En el altar, Adrián tomó las manos de Isabela con precisión casi mecánica. Sus dedos eran fríos, como si el calor humano no existiera en él. El sacerdote recitó las palabras sagradas, pero todo sonaba lejano, hueco.
Cuando llegó el momento de los votos, Adrián habló con una voz clara, casi despectiva:
—Isabela Santorini, prometo protegerte y mantenerte bajo mi cuidado. Pero no esperes amor. Eso no existe en mi mundo.
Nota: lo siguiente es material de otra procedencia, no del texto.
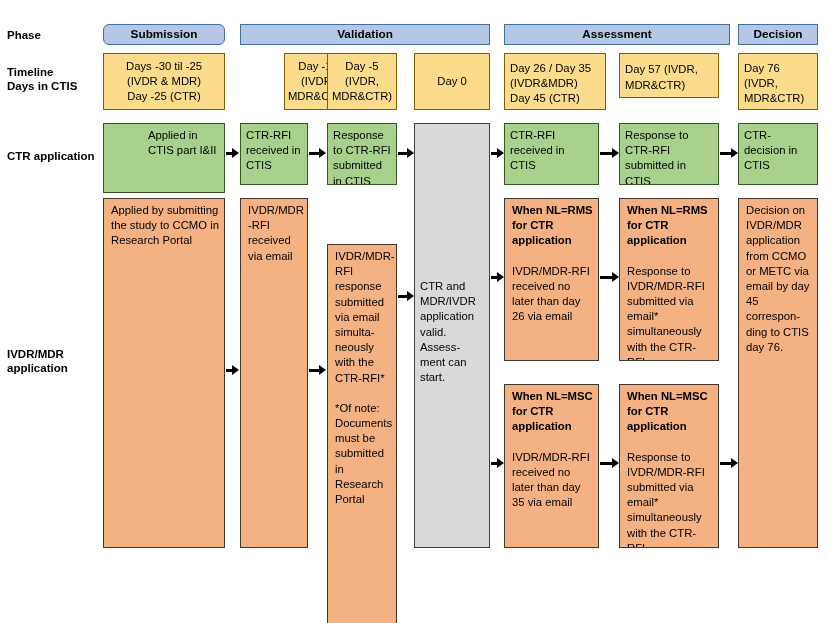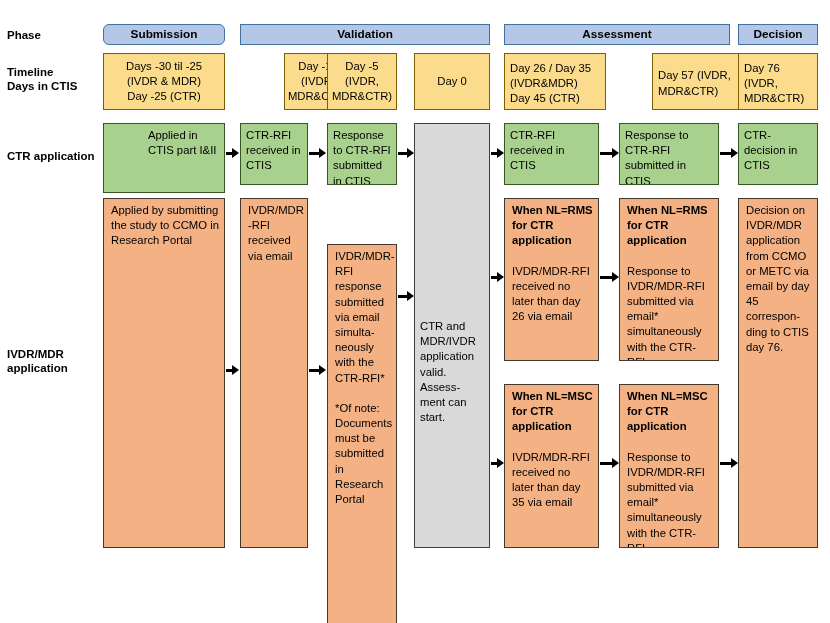--- a/index.html
+++ b/index.html
@@ -72,21 +72,20 @@
   .gray {
     background: #d9d9d9;
     border: 1.4px solid #3f3f3f;
     text-align: left;
   }
   .gray .gtext {
     position: absolute;
     left: 5px;
     right: 15px;
     top: 155px;
-    margin-top: 40px;
   }
   .hdr {
     font-weight: bold;
     display: block;
   }
   .gap {
     display: block;
     height: 15px;
   }
   .arrow {
@@ -143,21 +142,21 @@
     <span class="tl-line">MDR&amp;CTR)</span>
   </div>
   <div class="box timeline" style="left:414px; top:53px; width:76px; height:57px;">
     <span class="tl-line">Day 0</span>
   </div>
   <div class="box timeline" style="left:504px; top:53px; width:102px; height:57px; text-align:center; align-items:flex-start; padding:4px 4px 0 5px;">
     <span class="tl-line">Day 26 / Day 35</span>
     <span class="tl-line">(IVDR&amp;MDR)</span>
     <span class="tl-line">Day 45 (CTR)</span>
   </div>
-  <div class="box timeline" style="left:619px; top:53px; width:100px; height:57px; text-align:left; align-items:flex-start; padding:4px 4px 0 5px;margin-left:33px;">
+  <div class="box timeline" style="left:619px; top:53px; width:100px; height:45px; text-align:left; align-items:flex-start; padding:4px 4px 0 5px;">
     <span class="tl-line">Day 57 (IVDR,</span>
     <span class="tl-line">MDR&amp;CTR)</span>
   </div>
   <div class="box timeline" style="left:738px; top:53px; width:80px; height:57px; text-align:left; align-items:flex-start; padding:4px 4px 0 5px;">
     <span class="tl-line">Day 76</span>
     <span class="tl-line">(IVDR,</span>
     <span class="tl-line">MDR&amp;CTR)</span>
   </div>
 
   <div class="box ctr" style="left:103px; top:123px; width:122px; height:70px;padding-left:44px;">Applied in CTIS part I&amp;II</div>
Un murmullo recorrió la sala. Isabela, con el corazón roto, lo miró desafiante.
—Prometo cumplir con este contrato —dijo—. Pero no esperes que me rinda. No soy una de tus propiedades.
Por un instante, algo pareció encenderse en la mirada de Adrián… pero lo apagó rápido. Selló el momento con un beso breve, casi clínico, que dejó a Isabela con un vacío en el pecho.
Cuando la música comenzó y los invitados aplaudieron, Cataleya la abrazó con fuerza.
—Esto no termina aquí, Bella —le susurró—. Te sacaré de esta jaula de oro, te lo juro.
Isabela asintió, pero mientras veía a Adrián hablar con un grupo de hombres de rostros duros y trajes caros, supo que su vida se había convertido en un juego peligroso.
Y aunque él jamás lo admitiría… algo en la forma en que la miró durante los votos le hizo preguntarse si, bajo esa armadura de hielo, había una chispa que ni él mismo comprendía.